🤖 AI Summary
This study investigates human cognitive behavior in table unionability judgment—the task of determining whether two tables can be meaningfully merged—and explores human–AI collaboration for optimization. Method: Through controlled cognitive experiments and behavioral data analysis, we systematically characterize human judgment biases and consistency patterns; develop a supervised machine learning framework to augment human judgments; and conduct comparative evaluations between humans and large language models (LLMs, e.g., GPT series), assessing both standalone and hybrid performance. Results: We establish foundational cognitive principles governing unionability judgment; propose a Human-in-the-Loop enhancement framework that improves raw human accuracy by a statistically significant margin; and demonstrate that while LLMs outperform humans individually, human–LLM fusion achieves superior overall accuracy. Collectively, this work lays the groundwork for a new paradigm in human–AI collaborative data discovery.
📝 Abstract
Data discovery and table unionability in particular became key tasks in modern Data Science.
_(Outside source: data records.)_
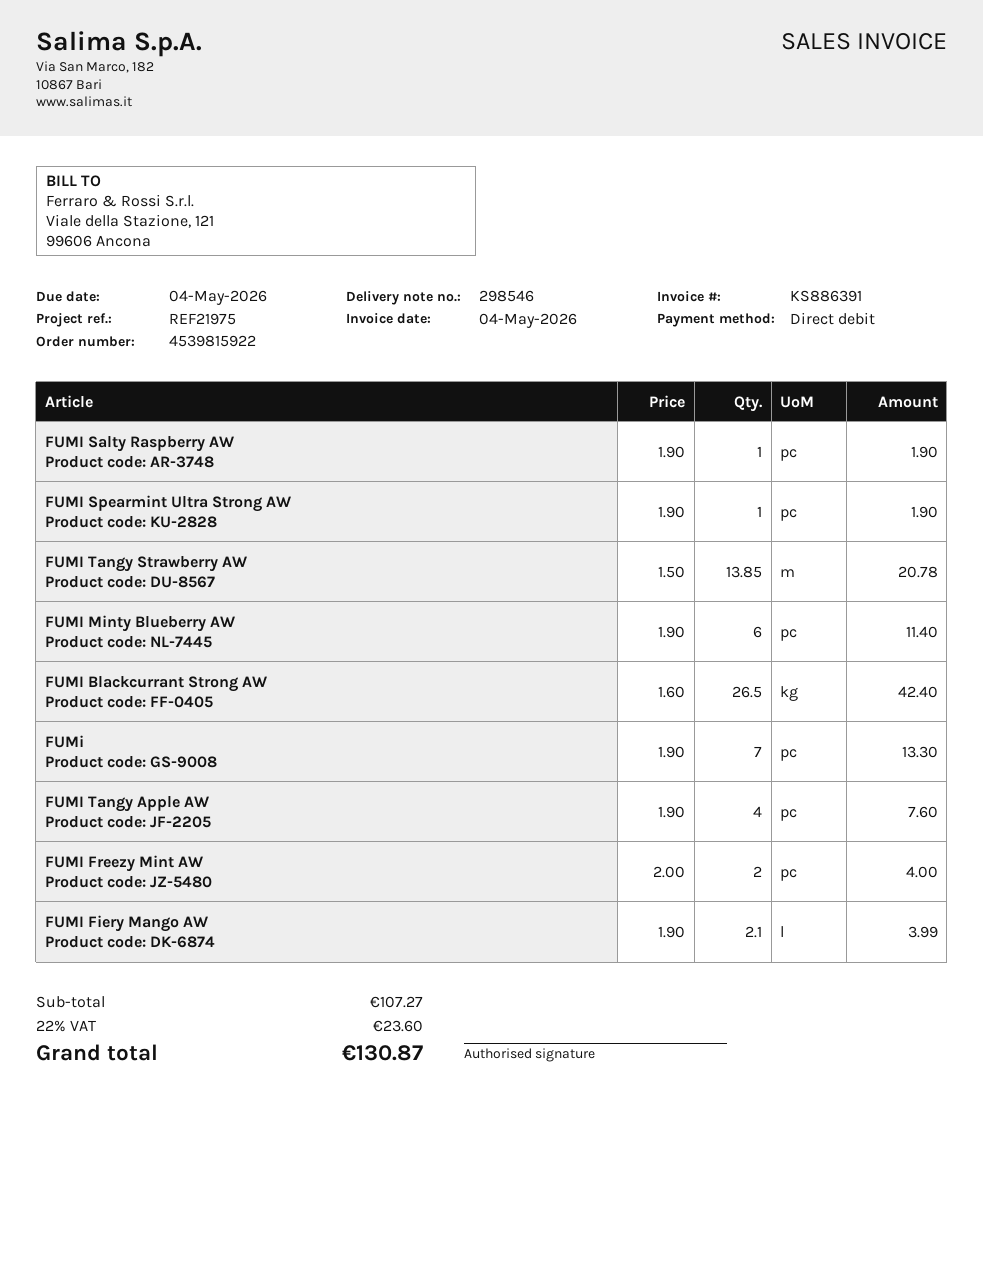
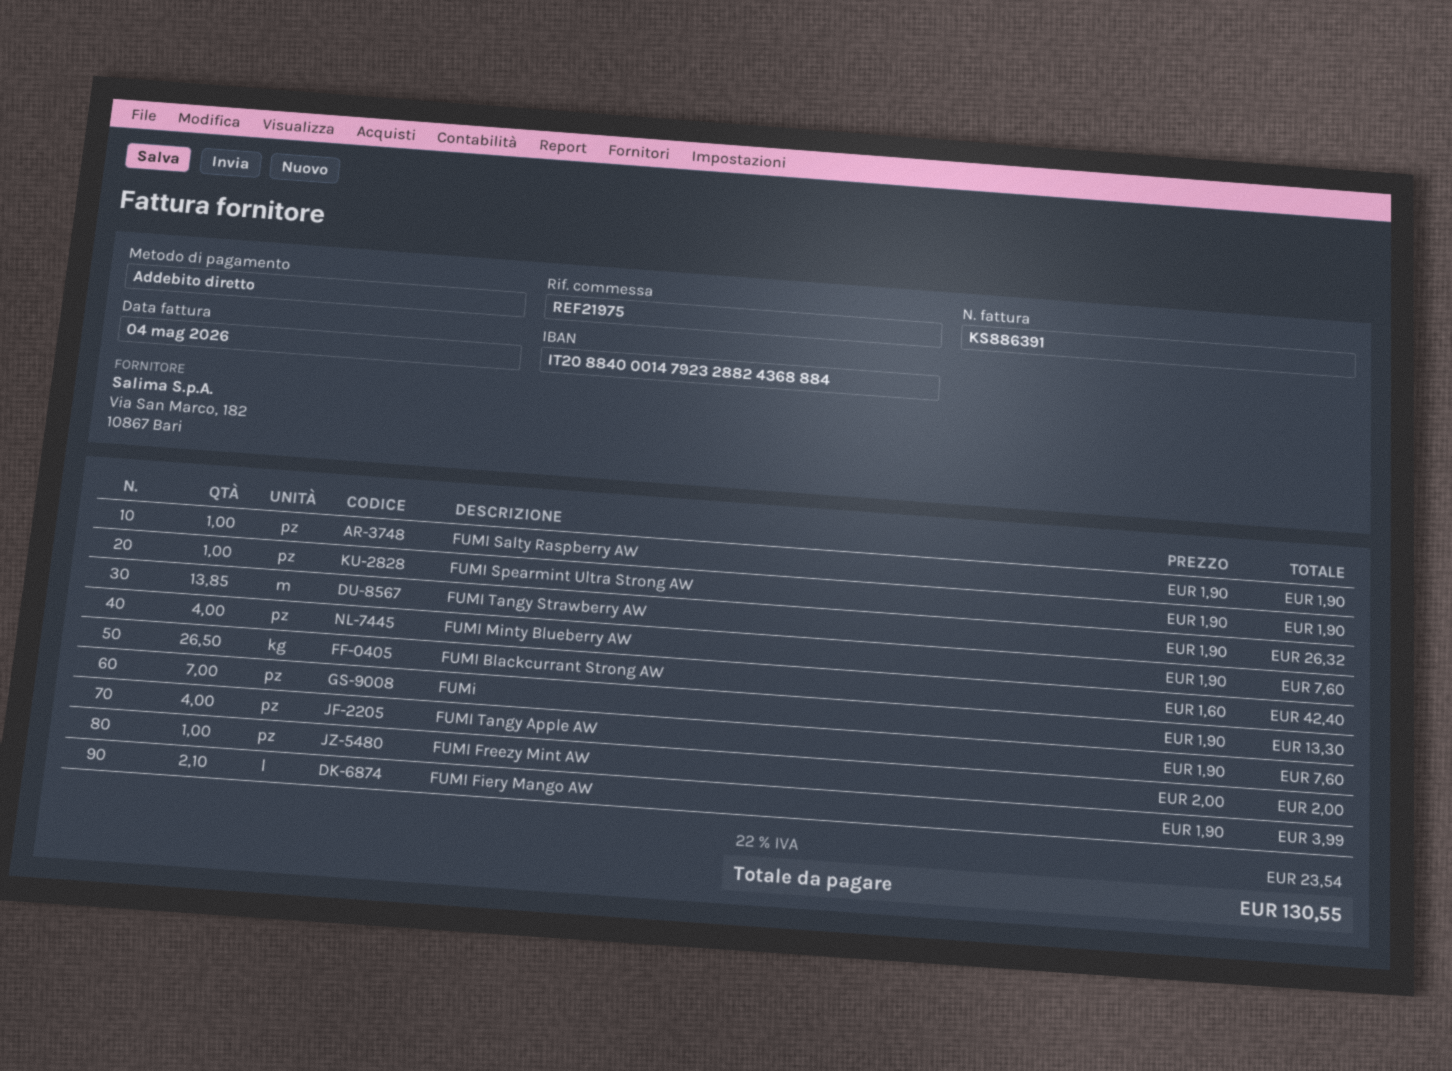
FUMI Tangy Strawberry AW: 13.85 x 1.50 = 20.78 -> 13.85 x 1.90 = 26.32
FUMI Minty Blueberry AW: 6 x 1.90 = 11.40 -> 4 x 1.90 = 7.60
FUMI Freezy Mint AW: 2 x 2.00 = 4.00 -> 1 x 2.00 = 2.00
tax: 22% = 23.60 -> 22% = 23.54
total: 130.87 -> 130.55

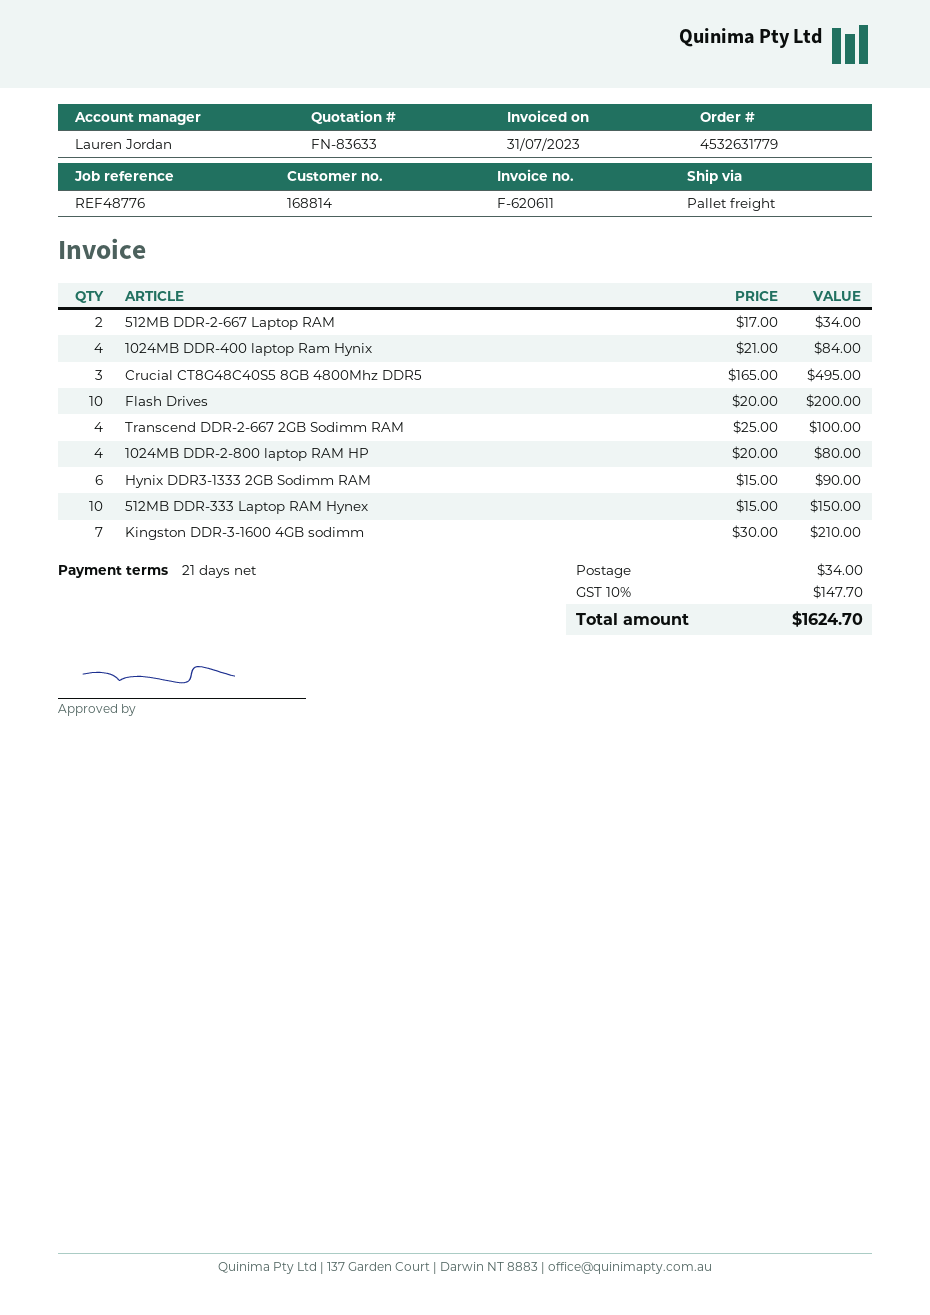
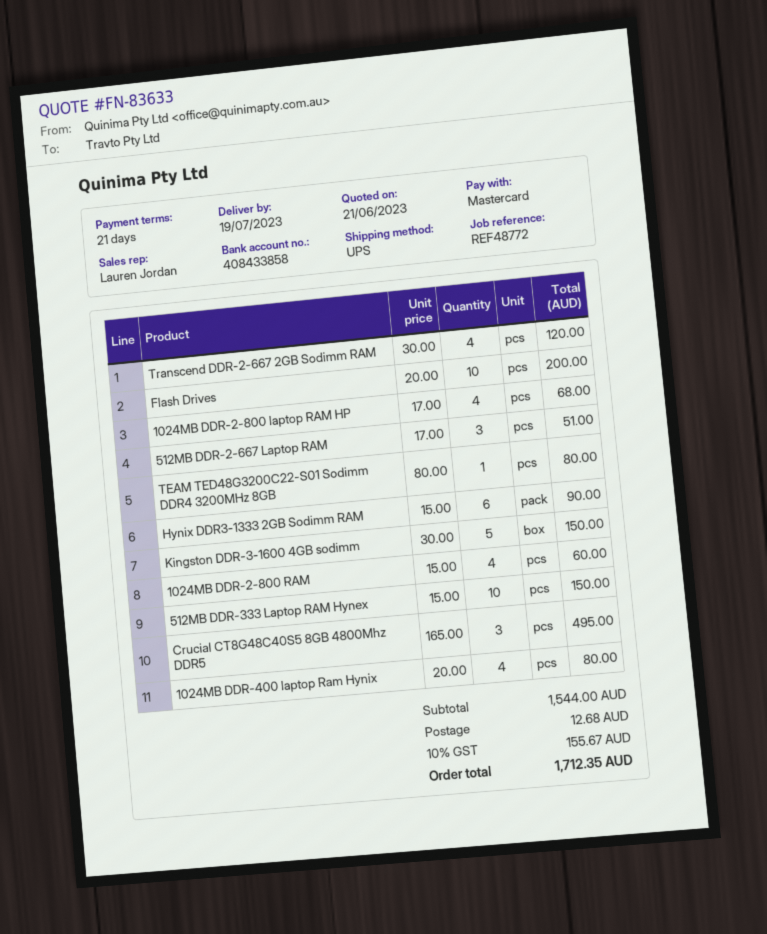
reference: REF48776 -> REF48772
shipping method: pallet freight -> UPS
512MB DDR-2-667 Laptop RAM: 2 x 17.00 = 34.00 -> 3 x 17.00 = 51.00
1024MB DDR-400 laptop Ram Hynix: 4 x 21.00 = 84.00 -> 4 x 20.00 = 80.00
Transcend DDR-2-667 2GB Sodimm RAM: 4 x 25.00 = 100.00 -> 4 x 30.00 = 120.00
1024MB DDR-2-800 laptop RAM HP: 4 x 20.00 = 80.00 -> 4 x 17.00 = 68.00
Kingston DDR-3-1600 4GB sodimm: 7 x 30.00 = 210.00 -> 5 x 30.00 = 150.00
TEAM TED48G3200C22-S01 Sodimm DDR4 3200MHz 8GB: none -> 1 x 80.00 = 80.00
1024MB DDR-2-800 RAM: none -> 4 x 15.00 = 60.00
shipping: 34.00 -> 12.68
tax: 10% = 147.70 -> 10% = 155.67
total: 1624.70 -> 1712.35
However, the human perspective for these tasks is still under-explored. Thus, this research investigates the human behavior in determining table unionability within data discovery. We have designed an experimental survey and conducted a comprehensive analysis, in which we assess human decision-making for table unionability. We use the observations from the analysis to develop a machine learning framework to boost the (raw) performance of humans. Furthermore, we perform a preliminary study on how LLM performance is compared to humans indicating that it is typically better to consider a combination of both. We believe that this work lays the foundations for developing future Human-in-the-Loop systems for efficient data discovery.